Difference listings

++++++++++++++++++++

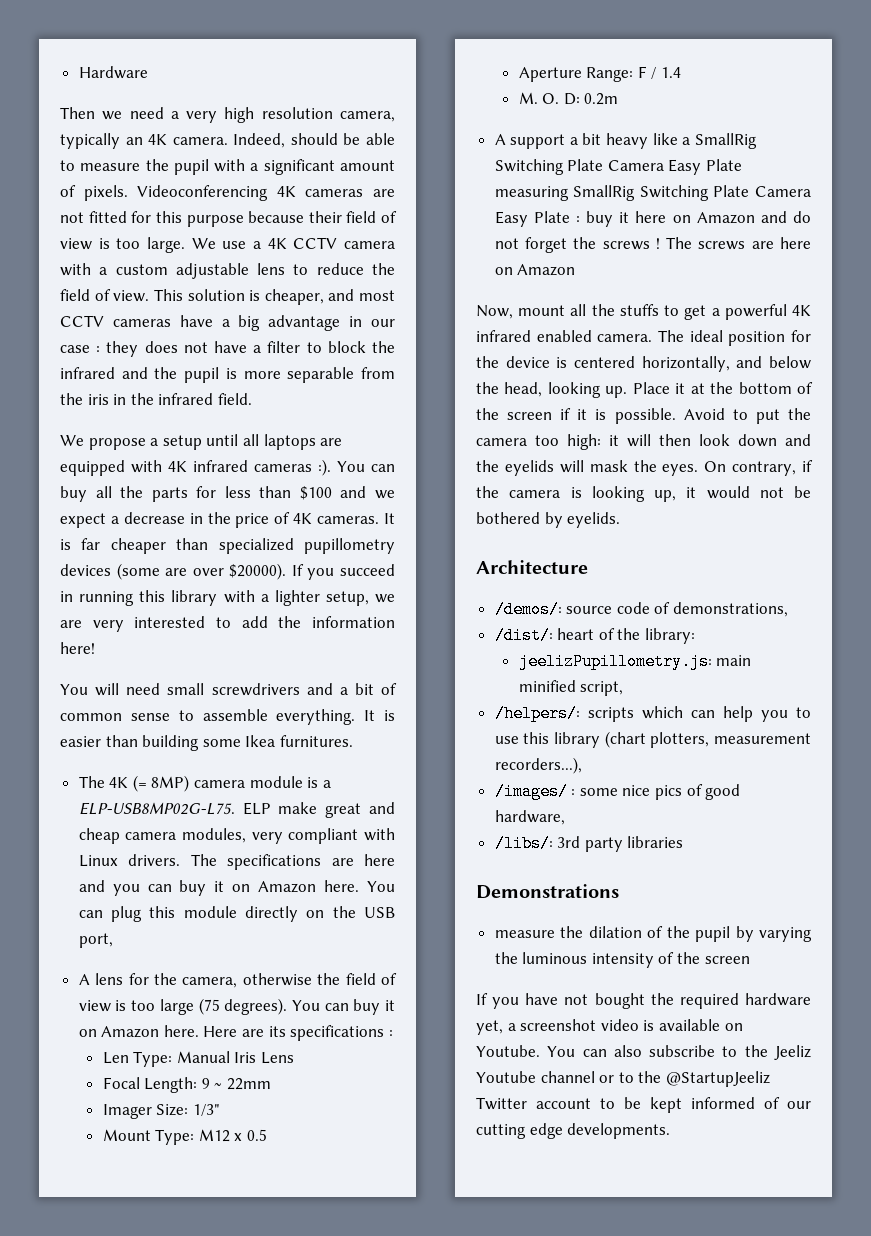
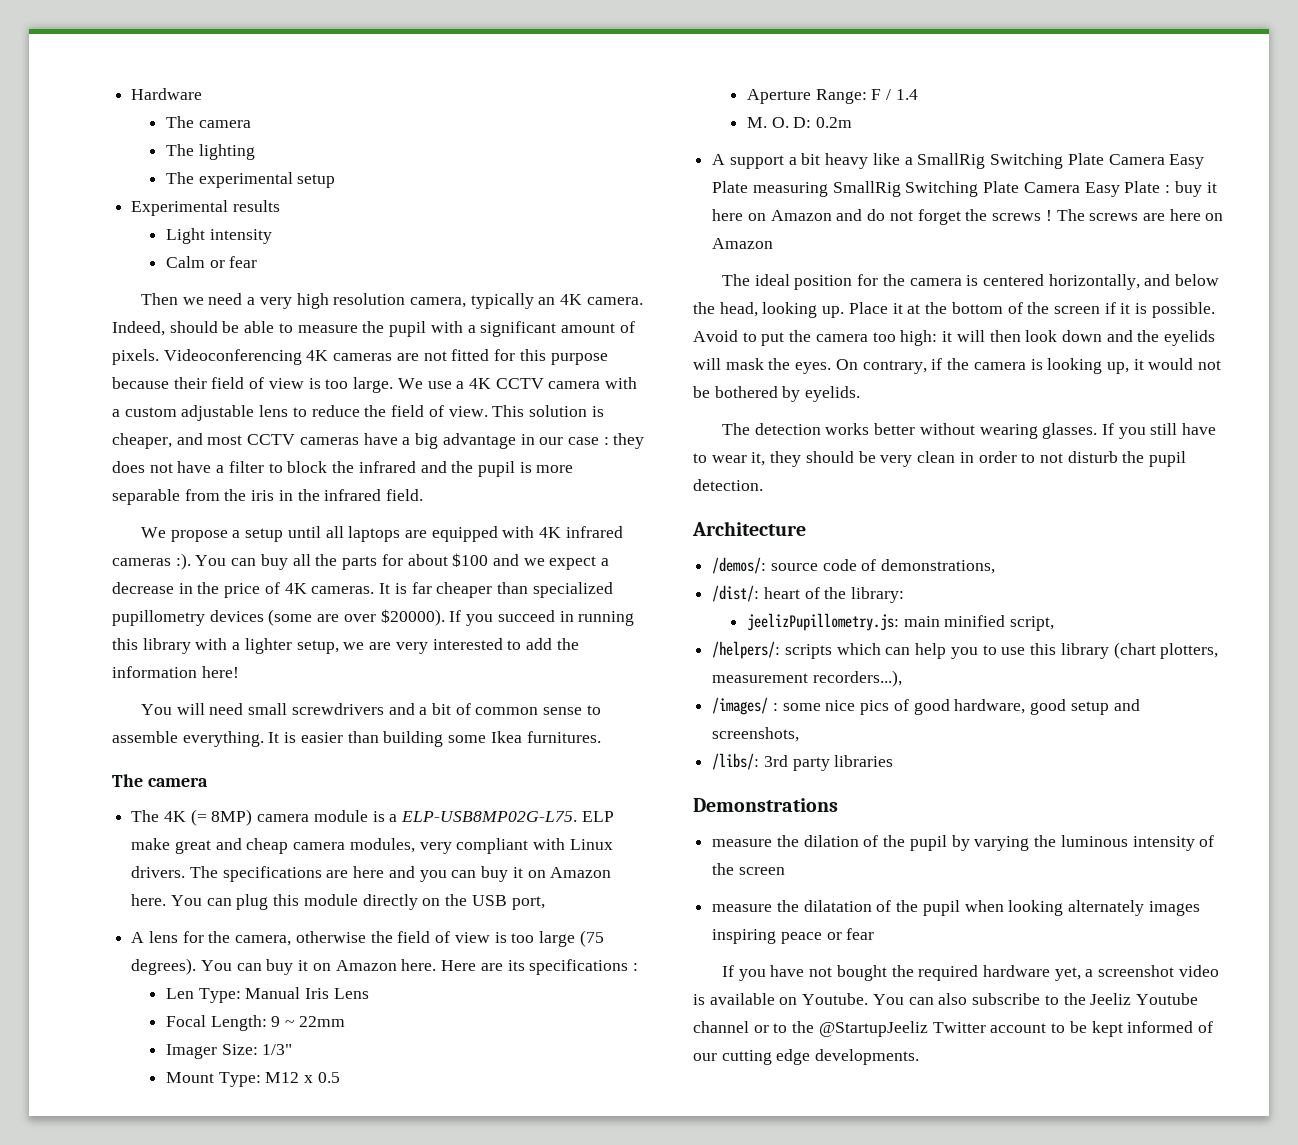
(148, 72) none -> [165,116,251,128] [165,144,255,160] [165,172,336,188] [131,200,280,216] [165,228,272,244] [165,256,258,268] // The camera // The lighting // The experimental setup // Experimental results // Light intensity // Calm or fear
[224,486,292,498] less than -> [407,554,448,566] about
(353, 741) none -> [112,774,208,787] // The camera
[476,304,811,320] [476,330,653,342] Now, mount all the stuffs to get a powerful 4K infrared enabled camera. -> (774, 243) none
[505,356,550,368] device -> [909,278,962,286] camera
(621, 520) none -> [721,423,1217,439] [693,451,1187,467] [693,479,763,491] // The detection works better without wearing glasses. If you still have to wear it, they should be very clean in order to not disturb the pupil detection.
(565, 817) none -> [1030,699,1140,715] [712,727,800,742] good setup and screenshots,
(750, 960) none -> [712,900,1200,916] [712,928,875,944] // measure the dilatation of the pupil when looking alternately images inspiring peace or fear

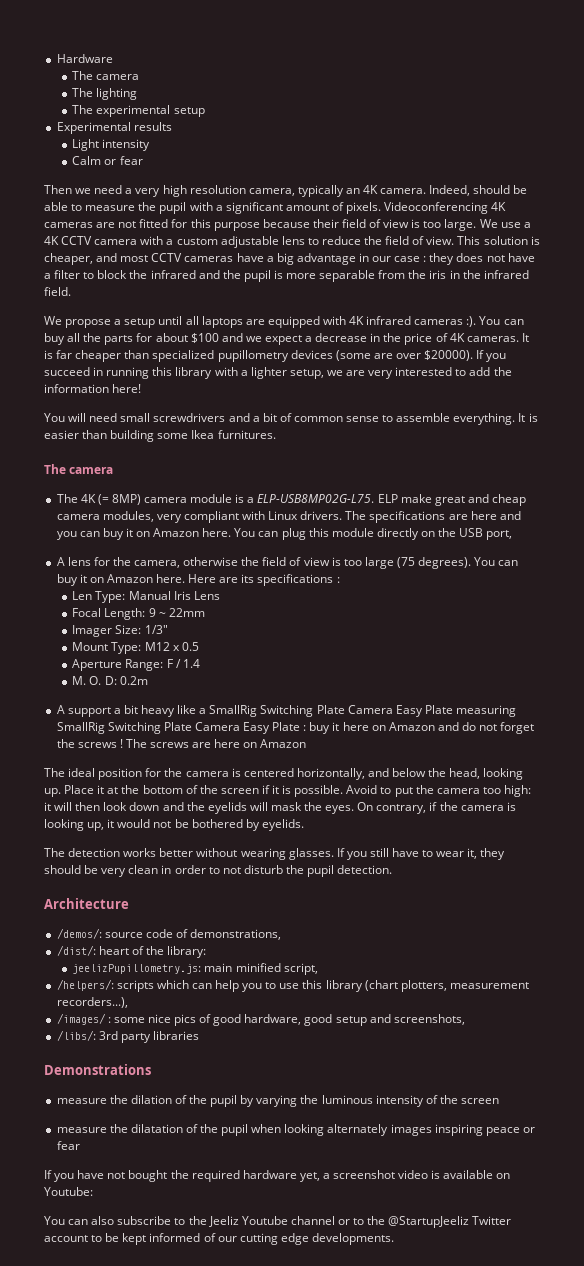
[802,993,869,1005] Youtube. -> [44,1187,93,1196] Youtube: //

++++++++++++++++++++

Exercise description. Look over the entries above and say how many lines contain "pupil"; give only the number.

Written answer. 2